What Slim Saw
He began his career as a combat photographer in the Second World War, and it was an experience that defined the rest of Slim Aarons’ life. ‘Beaches were made for lying on, not invading,’ he concluded. 18 years after his death his death, the Aarons legend — as a chronicler of the jet set, high society’s leading impressionist — is as strong as ever.
Ibelieve in fairytales. For six decades I have concentrated on photographing attractive people who were doing attractive things in attractive places.” These words have the ring of F. Scott Fitzgerald about them: they could have been spoken by a Nick Carraway or Dick Diver, and would make a suitable introduction to a novella or short story. But they belong to Slim Aarons, and he used them to introduce his 2003 photo-memoir, Once Upon a Time. A few years earlier Getty had bought the Aarons archive, and this was the book that presented the Aarons oeuvre to a generation unborn when he had been at his zenith. The publication marked the return and rehabilitation of one of the most remarkable chroniclers of high society during the second half of the 20th century. He died three years later, aged 89, but happily he lived long enough to witness a revival of interest in his work.
This was not the first Slim Aarons book. Almost 30 years earlier he had published A Wonderful Time: An Intimate Portrait of the Good Life. In its pre-Christmas round-up of books in December 1974, The New York Times did not hold back, describing it as “the most repelling” of photography books published that year, “a survey of rich homes, people and resorts that manages to make even T.S. Eliot look decadent”. (By contrast, in the same round-up, Leni Riefenstahl, the glamoriser-in-chief of the Third Reich, came off rather better: her photographic study of an obscure Sudanesetribewasdescribedas“haunting”.)

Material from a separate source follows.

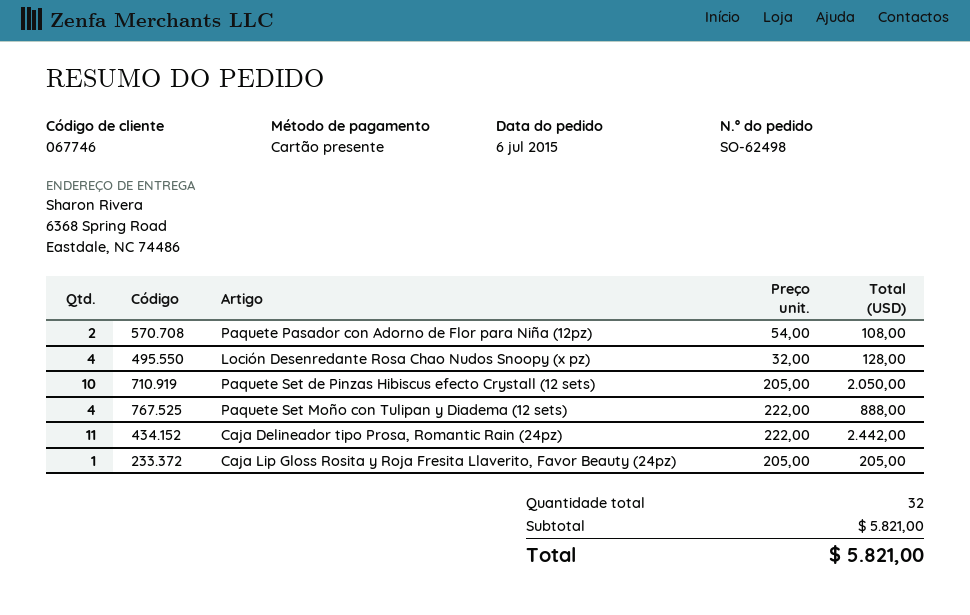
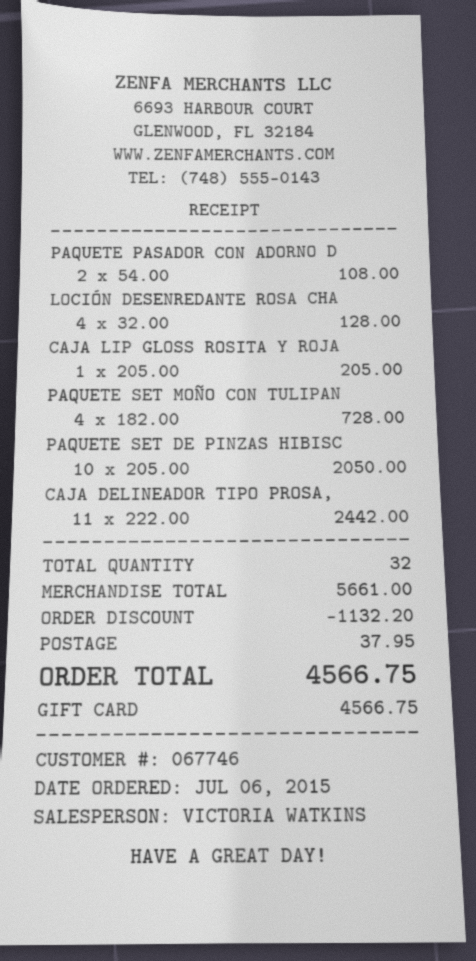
Paquete Set Moño con Tulipan y Diadema (12 sets): 4 x 222.00 = 888.00 -> 4 x 182.00 = 728.00
subtotal: 5821.00 -> 5661.00
discount: none -> 1132.20
shipping: none -> 37.95
total: 5821.00 -> 4566.75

To be fair to the Times, this was the age of Watergate, the oil shock, and the final act of the war in Vietnam, so America — especially the high-minded America of The New York Times — was not in the mood for lavish and lush photography depicting the idle rich at play. Now, of course, A Wonderful Time is a collector’s item selling for thousands, and even a first edition of Once Upon a Time won’t leave you much change from a grand.
Once Upon a Time was a hit. It was followed by Slim Aarons: A Place in the Sun (2005); Poolside with Slim Aarons (2007); Slim Aarons: La Dolce Vita (2012); and Slim Aarons: Women (2016). And there are more in the pipeline. In late 2019 I was approached about contributing to one or other of two forthcoming Aarons books, the first with the working title Slim Aarons Style, which focuses on his early fashion work, and a large-format 400-plus pager, nicknamed ‘Fat Slim’, which is a comprehensive survey of his body of work. Then, of course, there is the brisk trade in everything from framed prints to Slim Aarons swimming trunks.

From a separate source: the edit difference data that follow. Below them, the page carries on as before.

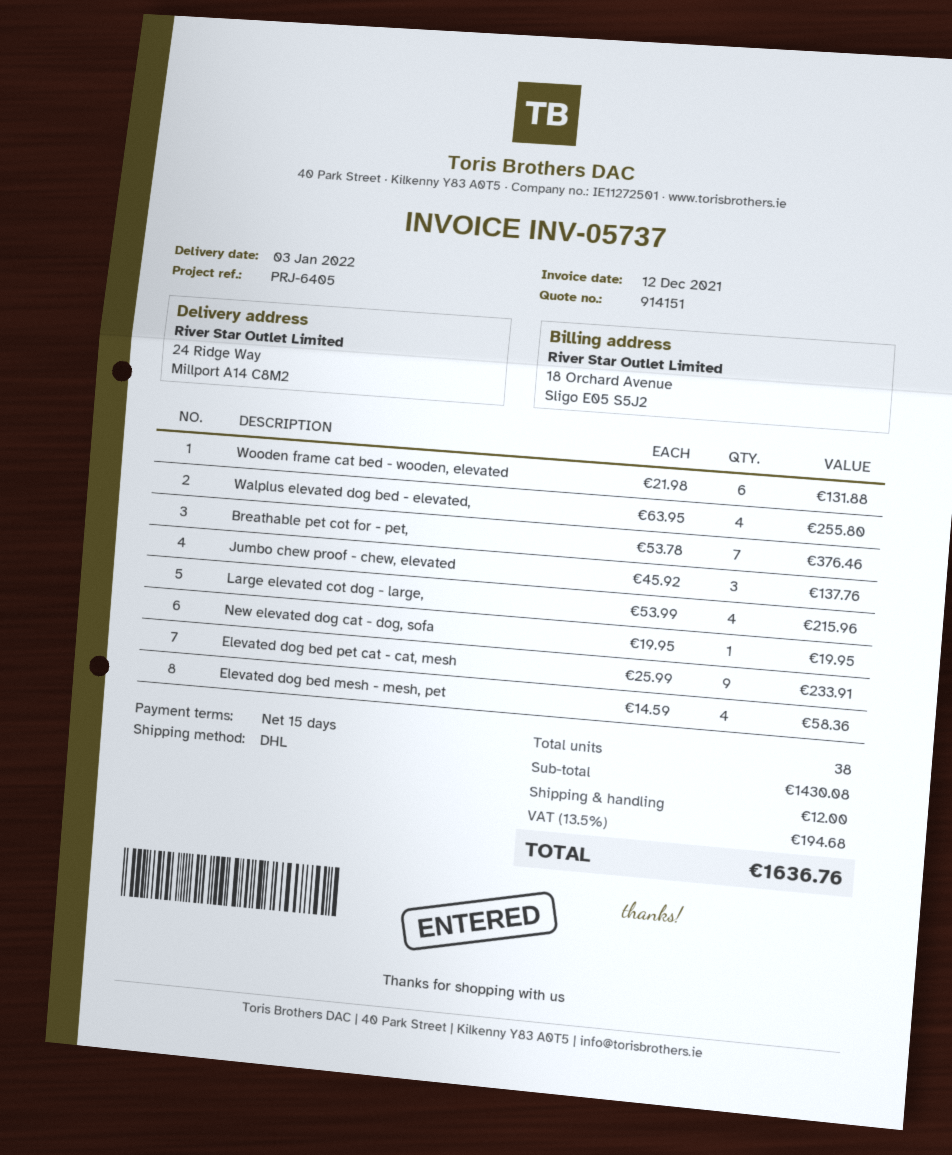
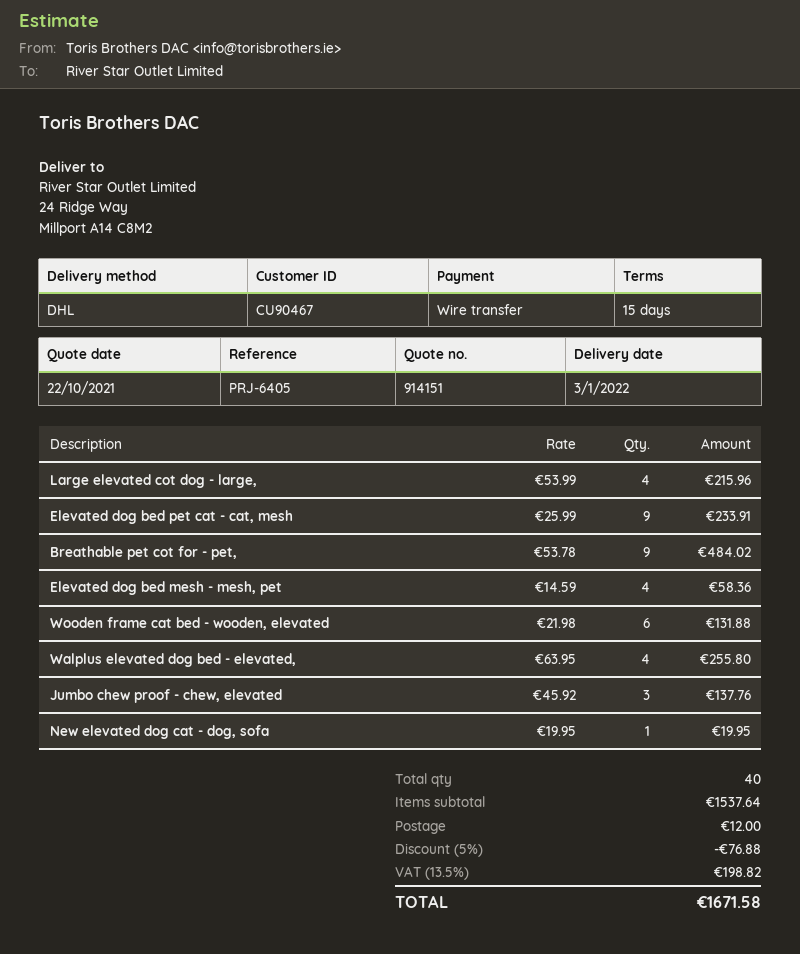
Breathable pet cot for - pet,: 7 x 53.78 = 376.46 -> 9 x 53.78 = 484.02
total quantity: 38 -> 40
subtotal: 1430.08 -> 1537.64
discount: none -> 5% = 76.88
tax: 13.5% = 194.68 -> 13.5% = 198.82
total: 1636.76 -> 1671.58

I believe in fairytales. For six decades I concentrated on photographing attractive people doing attractive things in attractive places.
Since his rediscovery, Aarons has become an industry. But I was lucky enough to meet him when he was still just a sprightly octogenarian living the life of a country gentleman about an hour outside New York. Shortly after the publication of Once Upon a Time, I made the pilgrimage to his farmhouse in Westchester County, where, beneath an inscription above the front door dating the house to the 1780s, I was greeted by a man in a knitted skiing jacket he had picked up half a century earlier in an Austrian winter sports resort. Although in his late eighties, he was still recognisable as the 6’4” man with the movie-star looks who had been photographer-by-appointment to the jet set. I pointed out that he bore a striking resemblance to one film star in particular, Jimmy Stewart. Clearly I was not the first person to make this observation, and he had his riposte ready. With a mischievous twinkle in his eye, he muttered, “Thanks. He’s dead.” By the time I met him he had reached that stage in life when the filter between what entered his mind and what came out of his mouth was beyond repair. “You’ve probably got the last interview with me,” he chuckled when, after a lunch of smoked salmon, cranberry sauce, cheese, iced grapes, and a pitcher of pink lemonade, I followed him into his den, where I conducted the interview in front of a brand-new home cinema operating at full volume.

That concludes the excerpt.